Curious George Goes to the Hospital
- First edition
- Author: H. A. Rey Margret Rey
- Language: English
- Series: Curious George
- Genre: Children's literature
- Publisher: Houghton Mifflin
- Publication date: 1966
- Publication place: United States
- Media type: Print, Audiobook
- Preceded by: Curious George Learns the Alphabet

= Curious George Goes to the Hospital =

1966 book by Margret and H. A. Rey

Curious George Goes to the Hospital is a children's picture book written and illustrated by Margret Rey and H. A. Rey and published by Houghton Mifflin in 1966. It is the seventh and final book in the original Curious George series, and tells the story of George's experiences in a hospital after swallowing a jigsaw puzzle piece.

The book was inspired by employees at the Boston Children's Hospital, who reached out to the Cambridge-based Reys to ask for help in getting children to prepare for going to the hospital.

==Plot==
George wakes up to find a box labeled "surprise" on the desk; it contains a jigsaw puzzle. George opens the box, takes a puzzle piece out, and, thinking it is a piece of candy, he swallows it. The Man with the Yellow Hat comes home and tells George that the puzzle is a present for him. They both assemble the puzzle but notice that the last piece is missing. The man looks for the piece everywhere but cannot find it, and he thinks it's strange since it's a brand-new puzzle. Eventually, he gives up searching and he and George go to bed. In the morning, George has a stomachache and refuses to eat his breakfast. Worried, the Man calls Doctor Baker, who comes to the house but is unable to determine the problem so recommends that George should go to the hospital.

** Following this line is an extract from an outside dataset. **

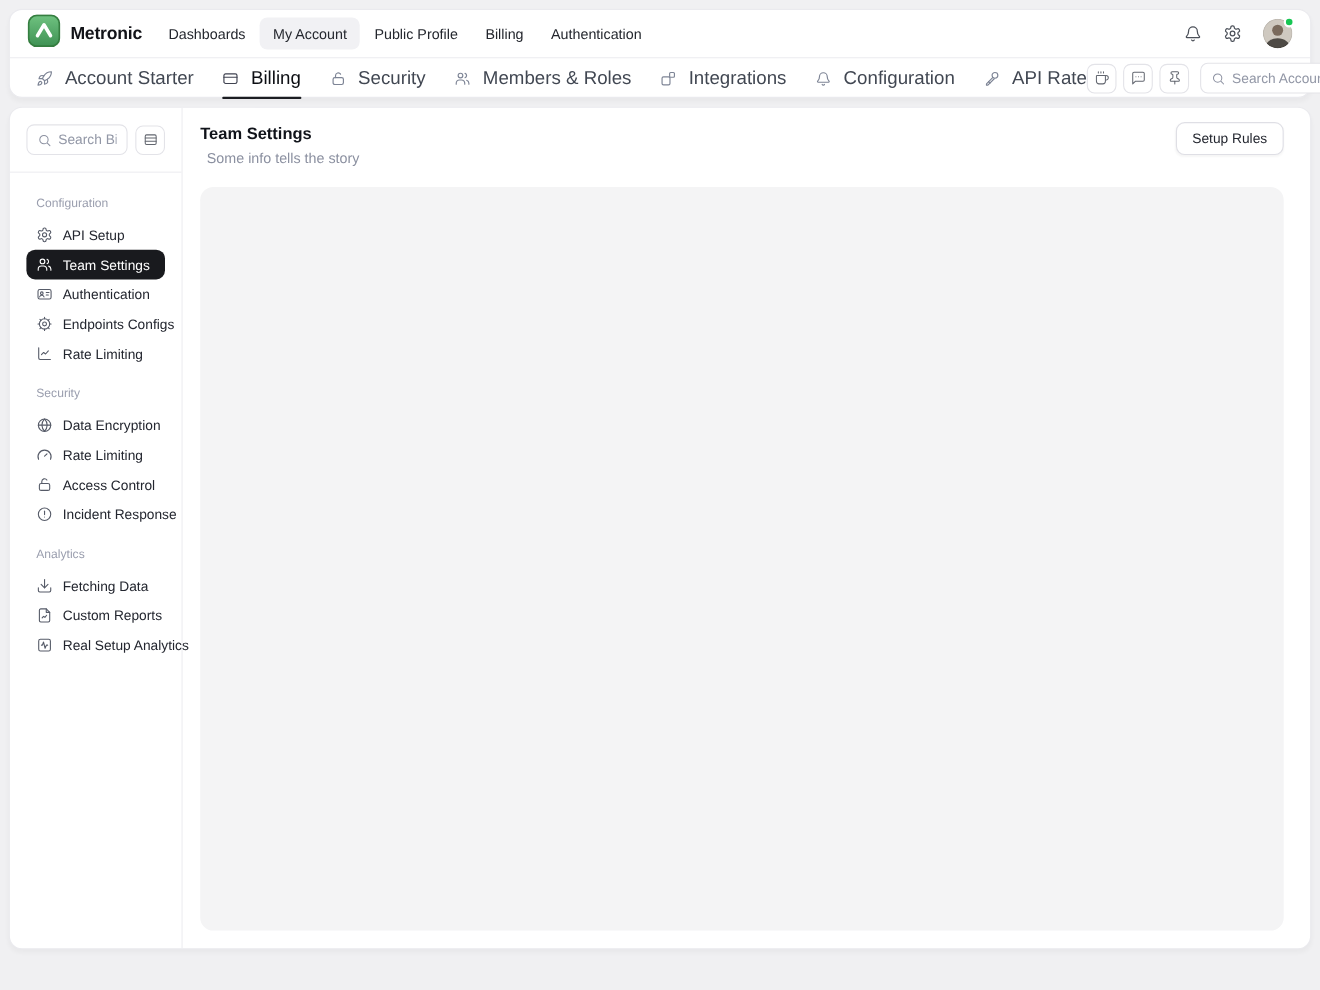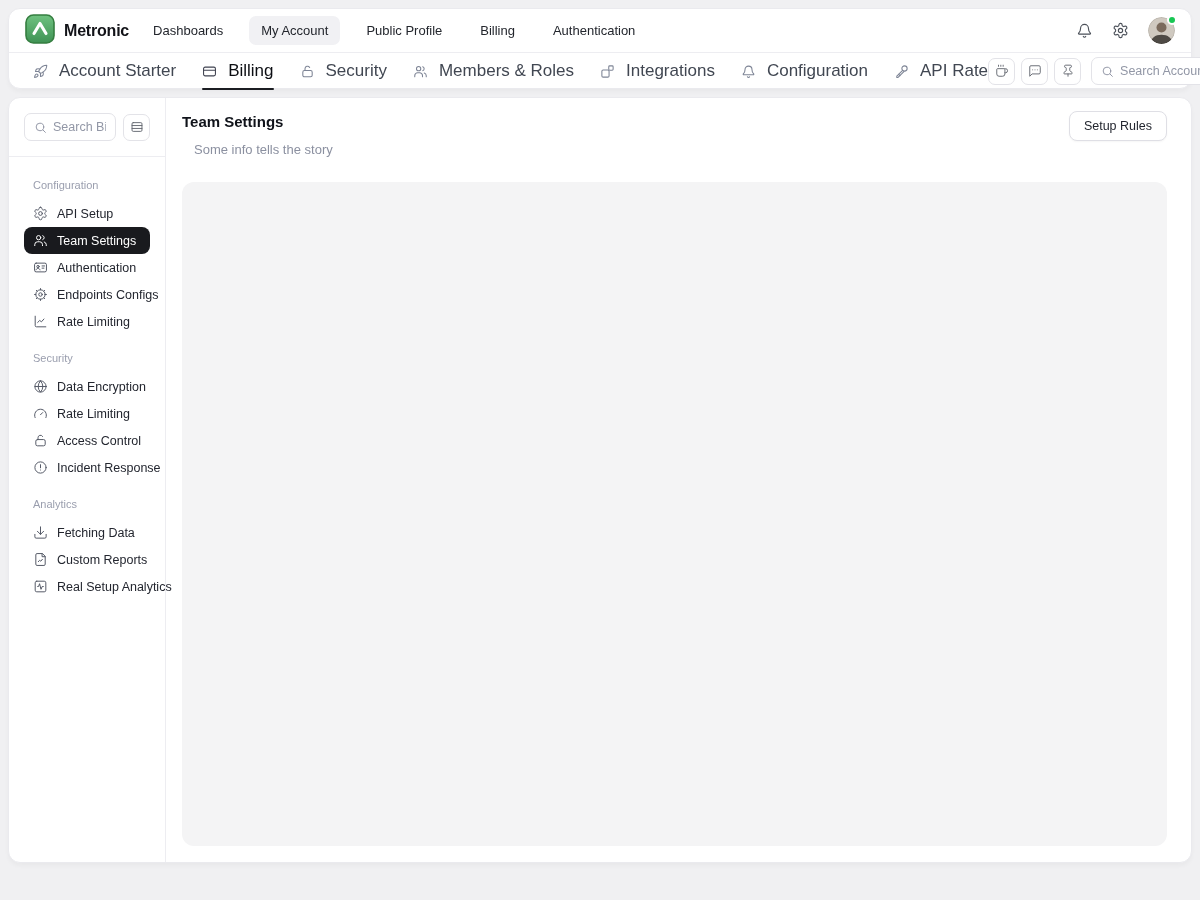"Dashboards" .top-nav { gap: 14px -> 1px }
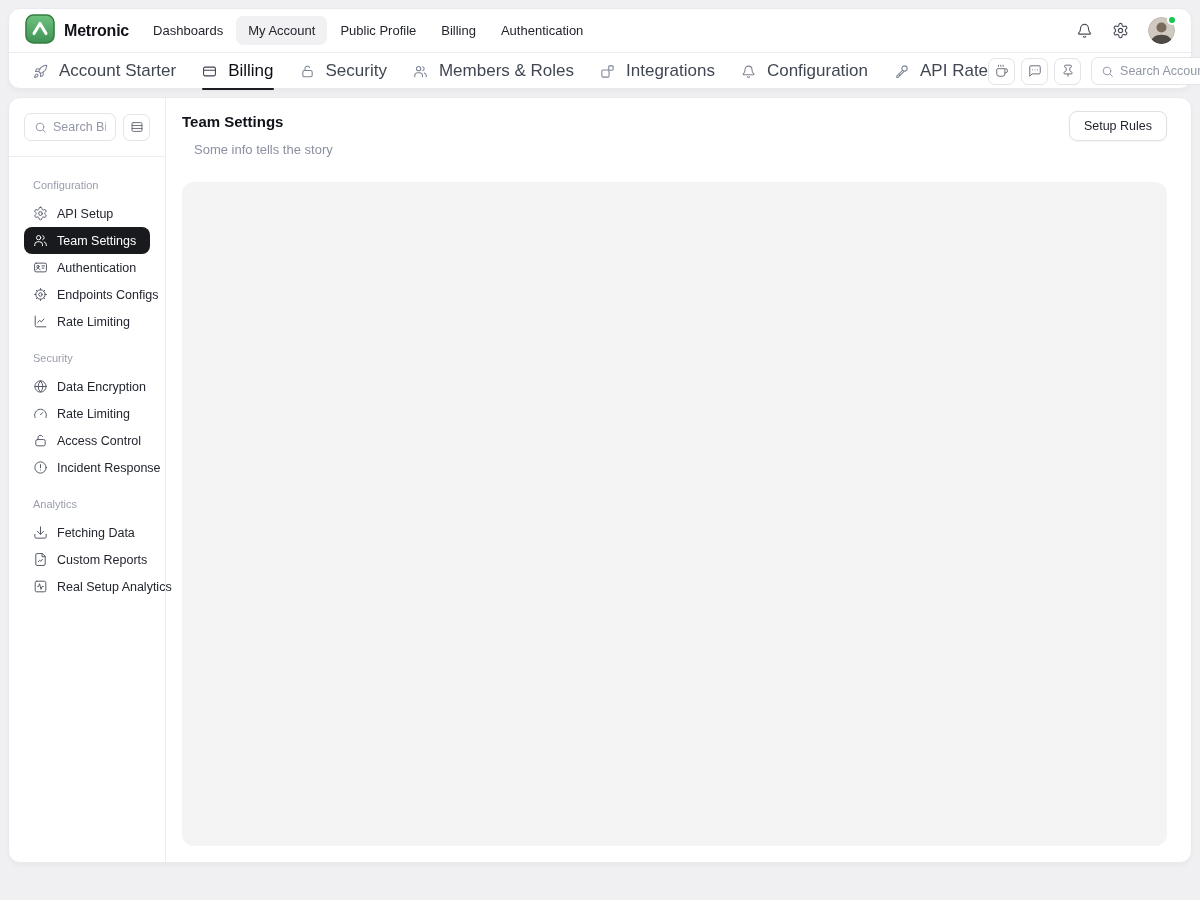"Some info tells the story" .page-subtitle { margin: 12px -> 6px }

The Man reassures George on the way to the hospital, reminding him of being here before when he broke his leg and how kind the nurses were (referencing Curious George Takes a Job). George is given a barium drink from a nurse and then taken to the x-ray room. The x-ray reveals the puzzle piece lodged in George's stomach, and the Man with the Yellow Hat recognizes it right away. The doctor then tells George and the Man that a small operation is needed to remove the piece, and George would have to stay at the hospital for a few days. He said that a tube would be used to take the puzzle piece out of George's stomach.

Later, George is admitted to the waiting room where they see Betsy and her mother. Betsy is scared and worried because this is her first time in a hospital. George meets a nurse named Carol, who takes him to the children's ward, where he spends the night. In the morning, George's temperature and blood pressure are recorded, and he is given a pill and a shot to put him to sleep, then wheeled into the operating room. After surgery, George is groggy and does not want to read a new book the Man brings him, and Nurse Carol tells the Man to let him sleep.

When George wakes up the next day, George feels better and has a dish of ice cream before Carol takes George to the playroom. In the playroom, George puts on a puppet show. Back in the children's ward, he sees that Steve, a boy with a cast on his leg, trying to walk. With no one looking, George hops into Steve's wheelchair and races down the corridors. By the time the nurse notices, George is heading down a steep ramp toward the hospital cafeteria. Meanwhile, some attendants are pushing food carts past the ramp and the mayor is touring the hospital. George tries to stop the wheelchair but crashes into the food carts and lands in the mayor's arms while spilling food and breaking the wheelchair and the dishes. The children see the accident and the first to laugh is Betsy. This gets everyone laughing except George who cries, thinking he might be punished. Betsy consoles George telling him that he has cheered her up. The adults agree George is not in trouble because he made Betsy no longer feel afraid. Soon the Man with the Yellow Hat arrives to take George home.

As they leave, Nurse Carol gives George a package to take home. At home George finds it to be the puzzle piece he swallowed, he is happy that the doctor and nurse had saved it for them. Now able to finish the puzzle, he and the Man place the last missing piece in the center of it. The now-completed puzzle is the picture of George on the grass of the jungle with the Man's yellow hat in front of him, which was taken near the end of Curious George Takes A Job.

==Adaptation==
Churchill Films adapted the book into a short film in 1983. Curious George Goes to the Hospital was named to the ALA Notable Children's Videos list in 1983.